Cryptanalysis of RSA Cryptosystem: Prime Factorization using Genetic Algorithm

TL;DR

This paper explores a genetic algorithm approach to prime factorization for RSA cryptanalysis, introducing a new Sieve Method that significantly improves success rates and reduces computational effort for large semi-primes.

Contribution

It proposes a novel Sieve Method variation of genetic algorithms optimized for factorizing large semi-primes, with substantial performance improvements over existing methods.

Findings

Shrinks search space by up to 98.15%

Achieves 26.50% higher success rate

Reduces maximum generations by 41.91%

Abstract

Prime factorization has been a buzzing topic in the field of number theory since time unknown.

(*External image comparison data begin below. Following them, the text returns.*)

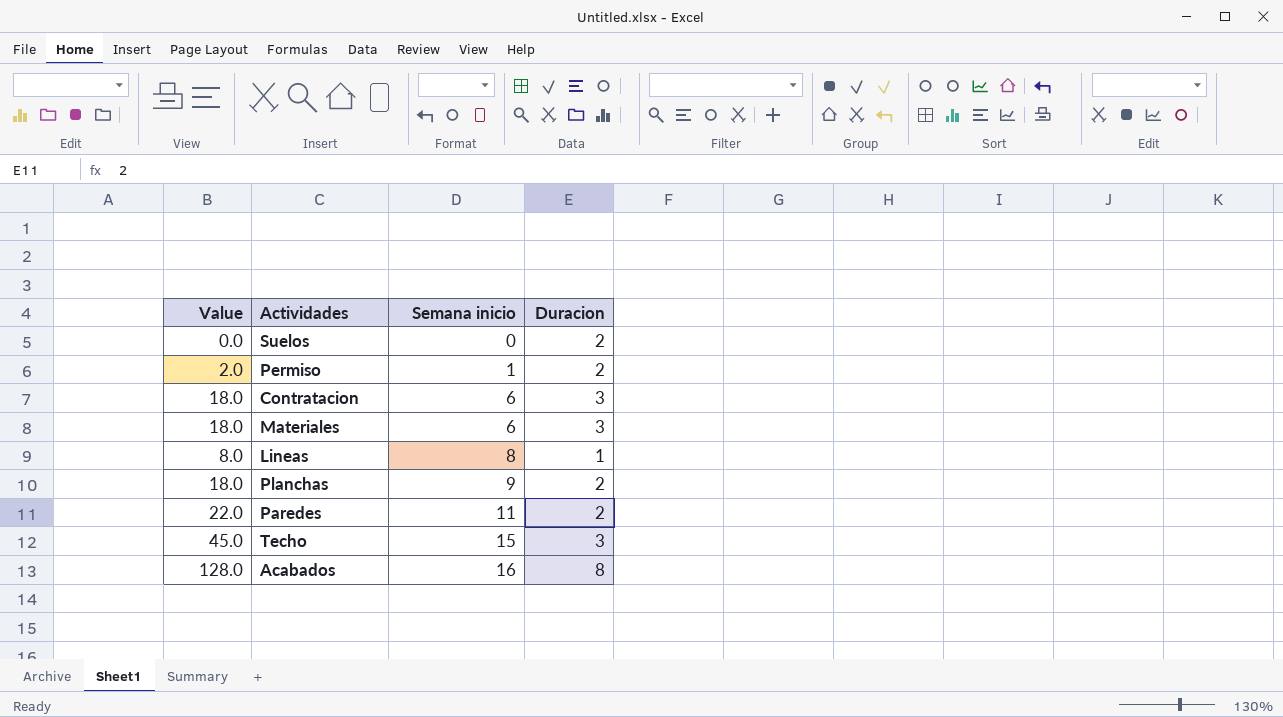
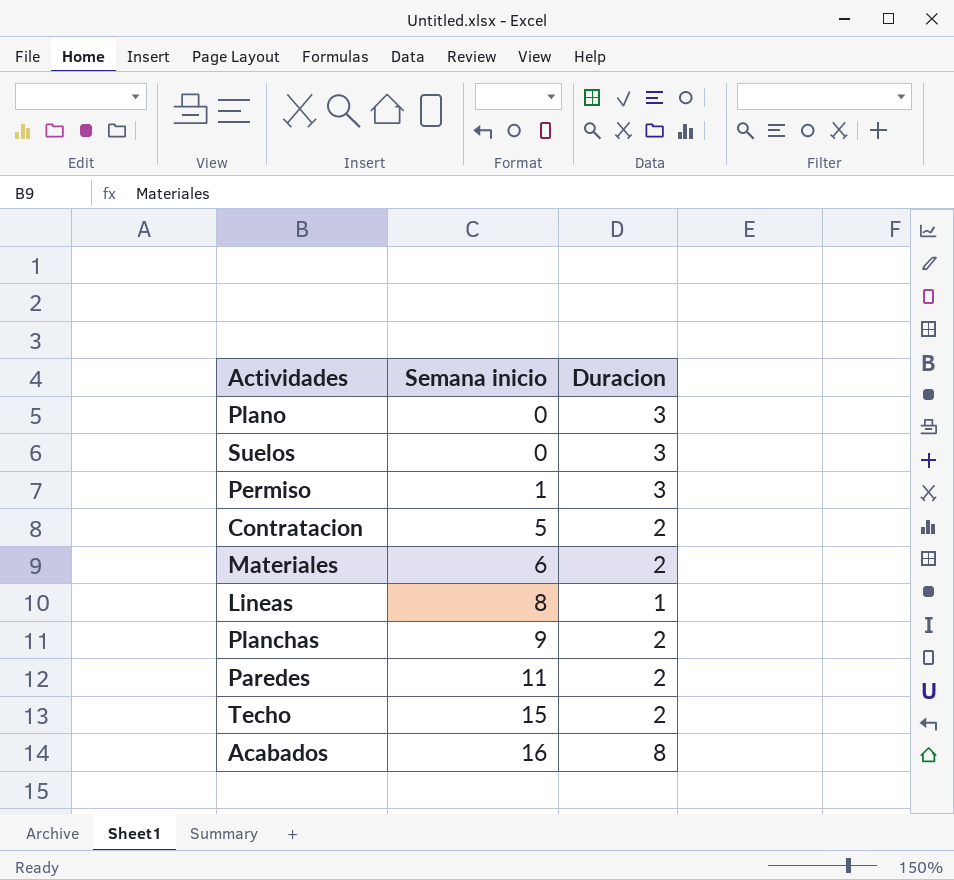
column Value | formula: [Semana inicio] * [Duracion] -> none
row Plano: none -> 0 | 3
Suelos | Duracion: 2 -> 3
Permiso | Duracion: 2 -> 3
Contratacion | Semana inicio: 6 -> 5
Contratacion | Duracion: 3 -> 2
Materiales | Duracion: 3 -> 2
Techo | Duracion: 3 -> 2

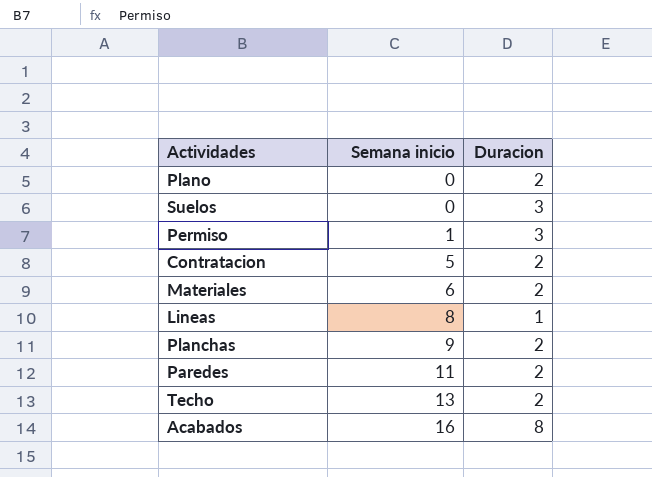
Plano | Duracion: 3 -> 2
Techo | Semana inicio: 15 -> 13

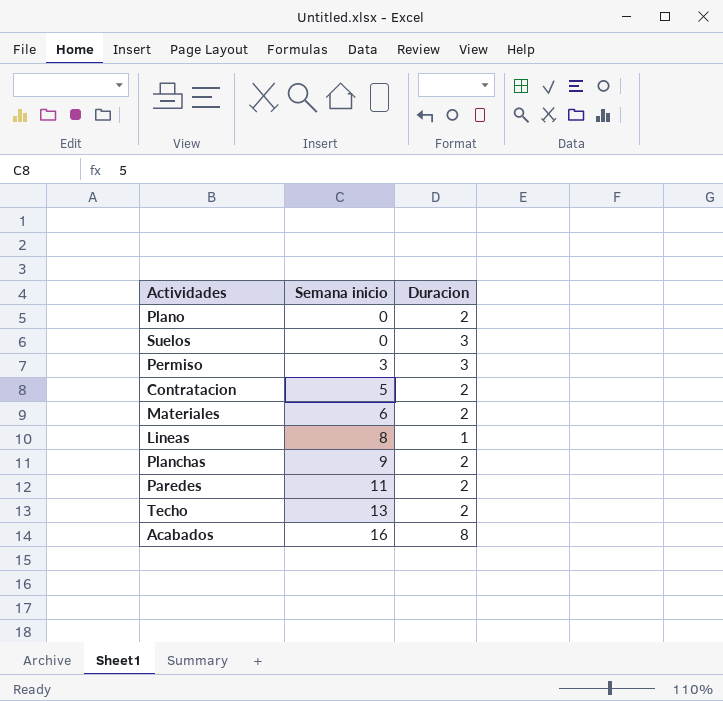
Permiso | Semana inicio: 1 -> 3

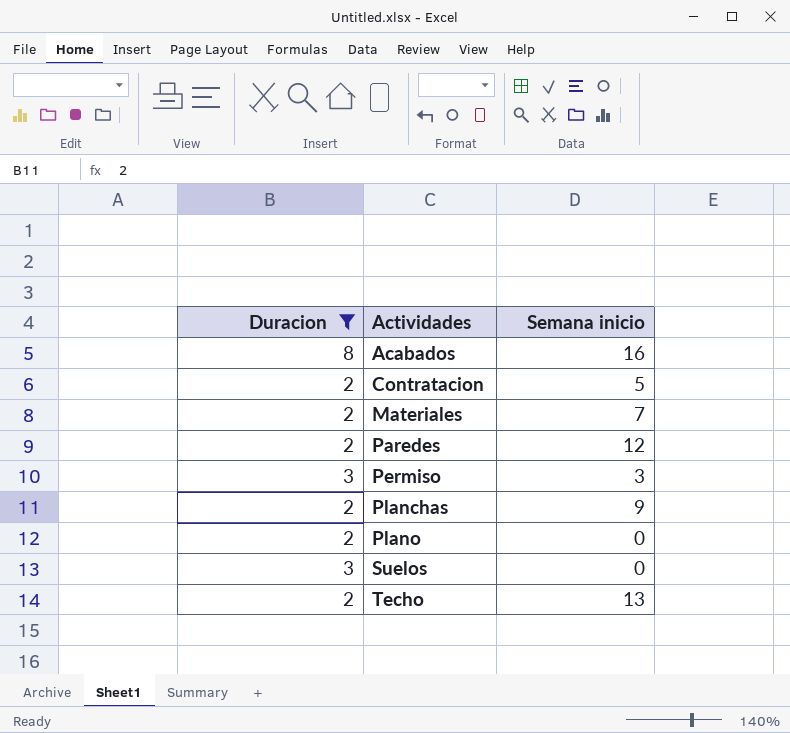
filter: none -> Duracion != 1
row order: Semana inicio ascending -> Actividades ascending
column Duracion | position: 3 -> 1
Materiales | Semana inicio: 6 -> 7
Paredes | Semana inicio: 11 -> 12

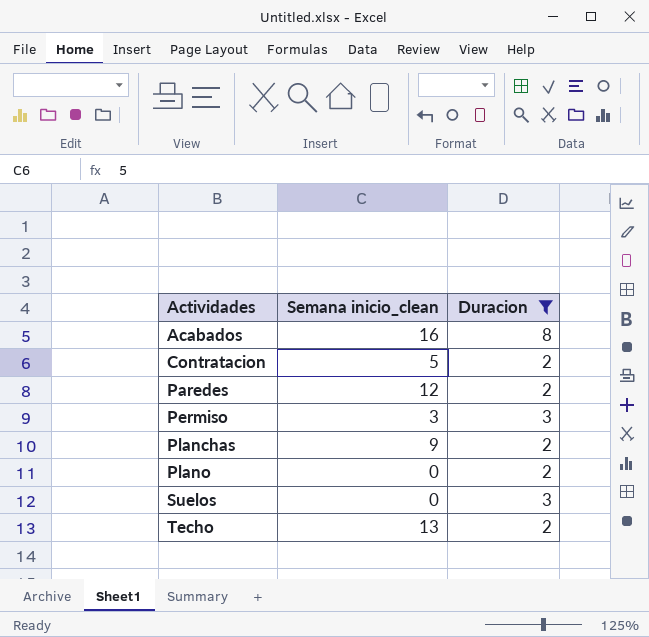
column name: Semana inicio -> Semana inicio_clean
column Duracion | position: 1 -> 3
row Materiales: 2 | 7 -> none

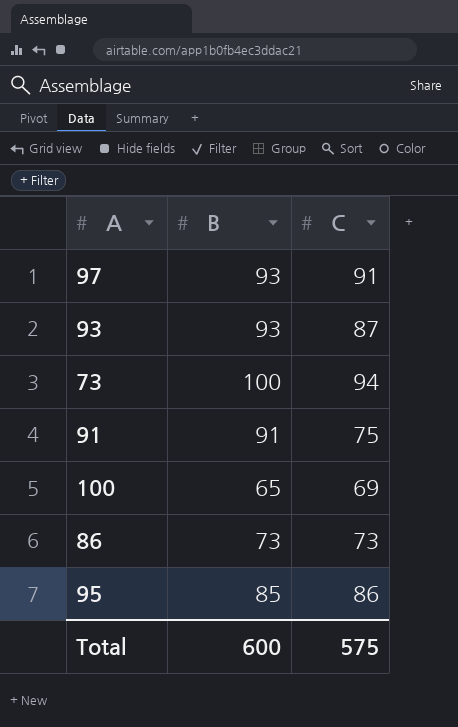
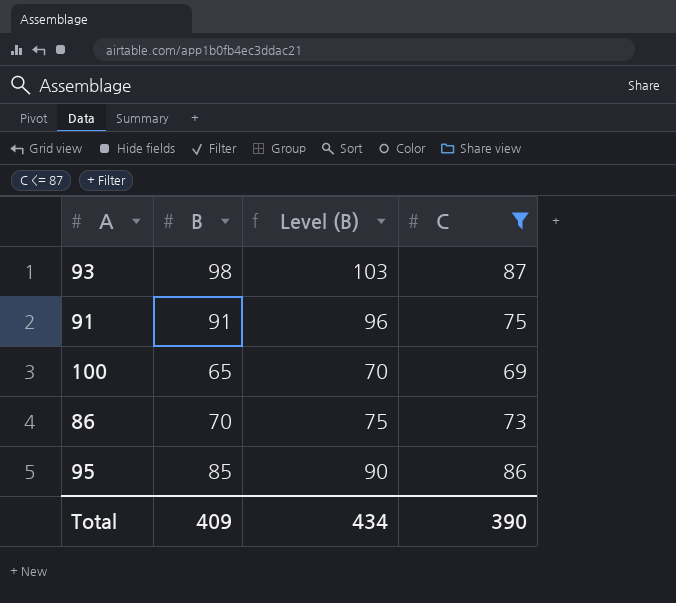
filter: none -> C <= 87
column Level (B) | formula: none -> [B] + 5
93 | B: 93 -> 98
86 | B: 73 -> 70
Total | B: 600 -> 409
Total | C: 575 -> 390

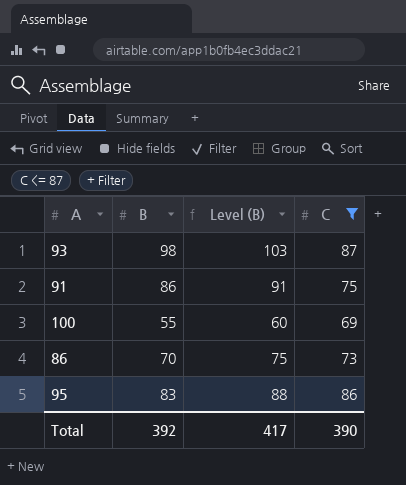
91 | B: 91 -> 86
91 | Level (B): 96 -> 91
100 | B: 65 -> 55
100 | Level (B): 70 -> 60
95 | B: 85 -> 83
95 | Level (B): 90 -> 88
Total | B: 409 -> 392
Total | Level (B): 434 -> 417

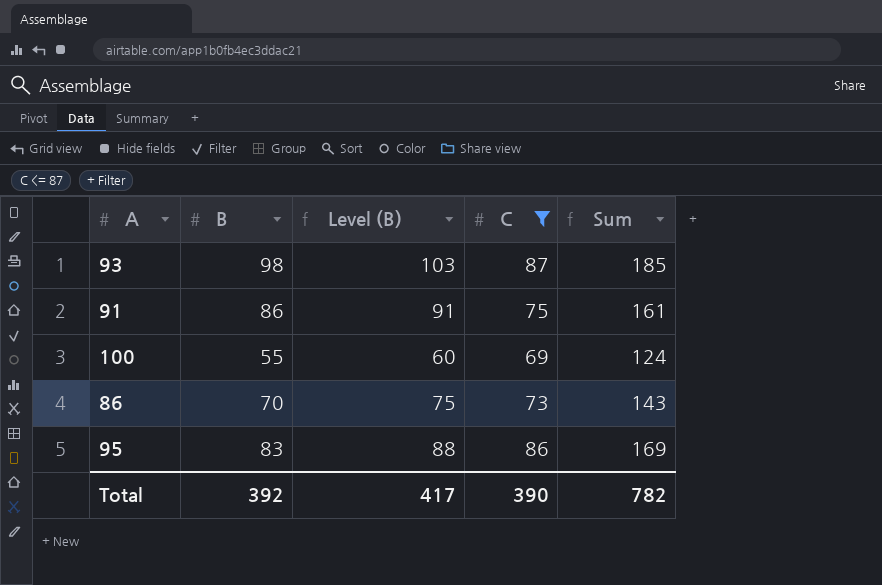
column Sum | formula: none -> [B] + [C]

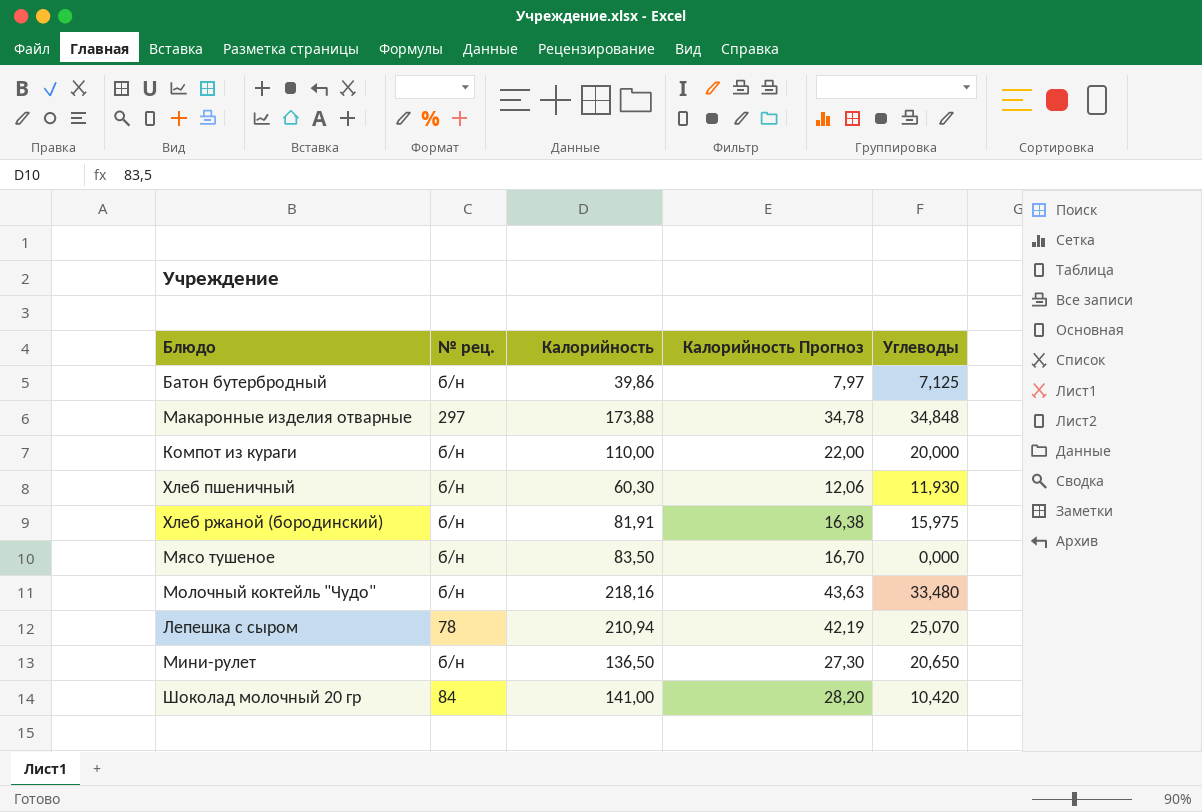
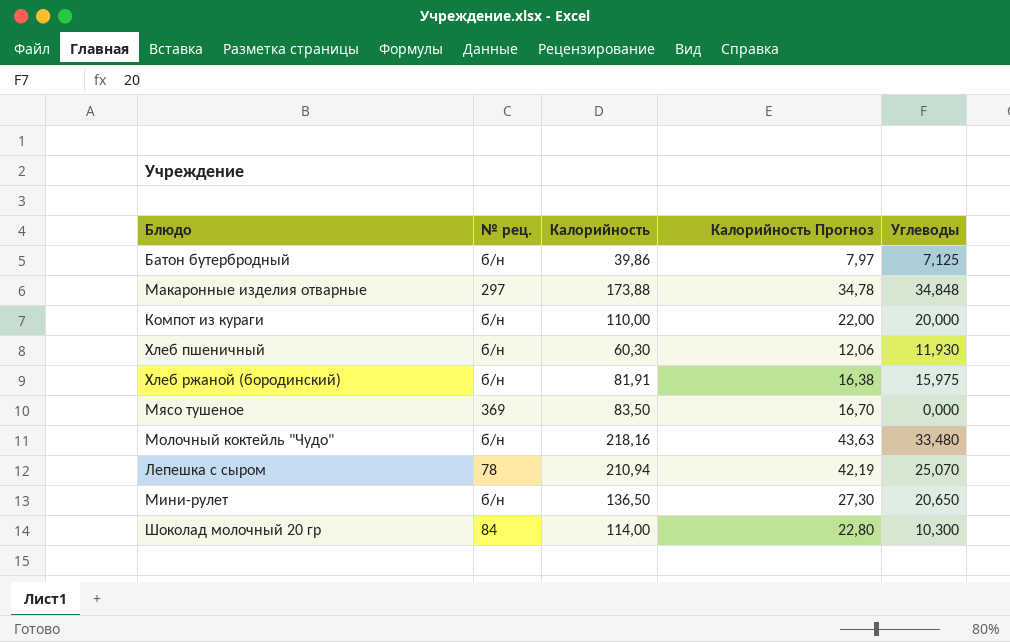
Мясо тушеное | № рец.: б/н -> 369
Шоколад молочный 20 гр | Калорийность: 141,00 -> 114,00
Шоколад молочный 20 гр | Калорийность Прогноз: 28,20 -> 22,80
Шоколад молочный 20 гр | Углеводы: 10,420 -> 10,300

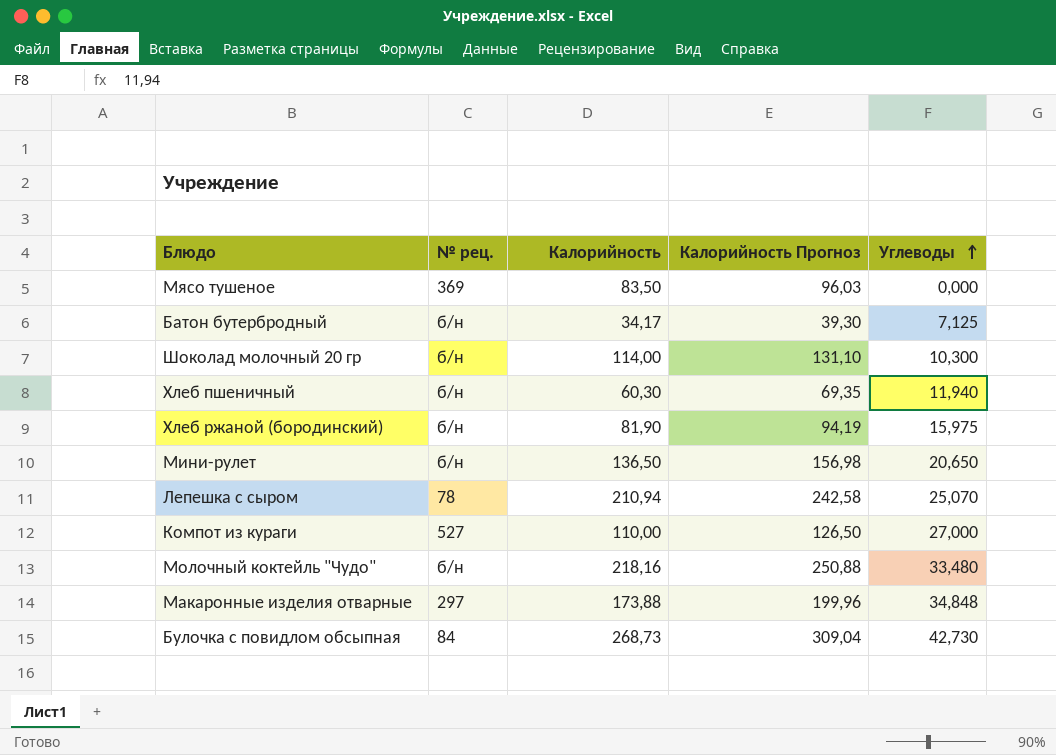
row order: none -> Углеводы ascending
column Калорийность Прогноз | formula: [Калорийность] * 0,2 -> [Калорийность] * 1,15
Батон бутербродный | Калорийность: 39,86 -> 34,17
Шоколад молочный 20 гр | № рец.: 84 -> б/н
Хлеб пшеничный | Углеводы: 11,930 -> 11,940
Хлеб ржаной (бородинский) | Калорийность: 81,91 -> 81,90
Компот из кураги | № рец.: б/н -> 527
Компот из кураги | Углеводы: 20,000 -> 27,000
row Булочка с повидлом обсыпная: none -> 84 | 268,73 | 309,04 | 42,730

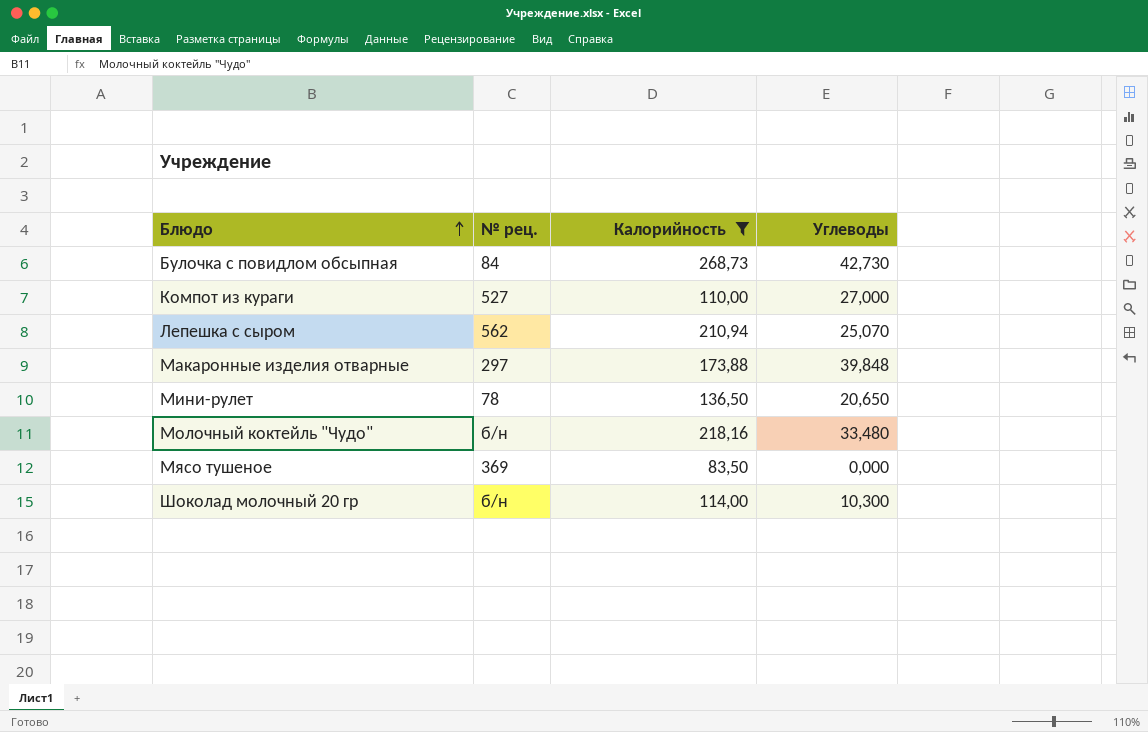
filter: none -> Калорийность >= 83,50
row order: Углеводы ascending -> Блюдо ascending
column Калорийность Прогноз | formula: [Калорийность] * 1,15 -> none
Лепешка с сыром | № рец.: 78 -> 562
Макаронные изделия отварные | Углеводы: 34,848 -> 39,848
Мини-рулет | № рец.: б/н -> 78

However, in recent years, alternative avenues to tackle this problem are being explored by researchers because of its direct application in the arena of cryptography. One of such applications is the cryptanalysis of RSA numbers, which requires prime factorization of large semiprimes. Based on numerical experiments, this paper proposes a conjecture on the distribution of digits on prime of infinite length. This paper infuses the theoretical understanding of primes to optimize the search space of prime factors by shrinking it upto 98.15%, which, in terms of application, has shown 26.50% increase in the success rate and 41.91% decrease of the maximum number of generations required by the genetic algorithm used traditionally in the literature. This paper also introduces a variation of the genetic algorithm named Sieve Method that is fine-tuned for factorization of big semi-primes, which was able to factor numbers up to 23 decimal digits with 84% success rate. Our findings shows that sieve methods on average has achieved 321.89% increase in success rate and 64.06% decrement in the maximum number of generations required for the algorithm to converge compared to the existing literatures.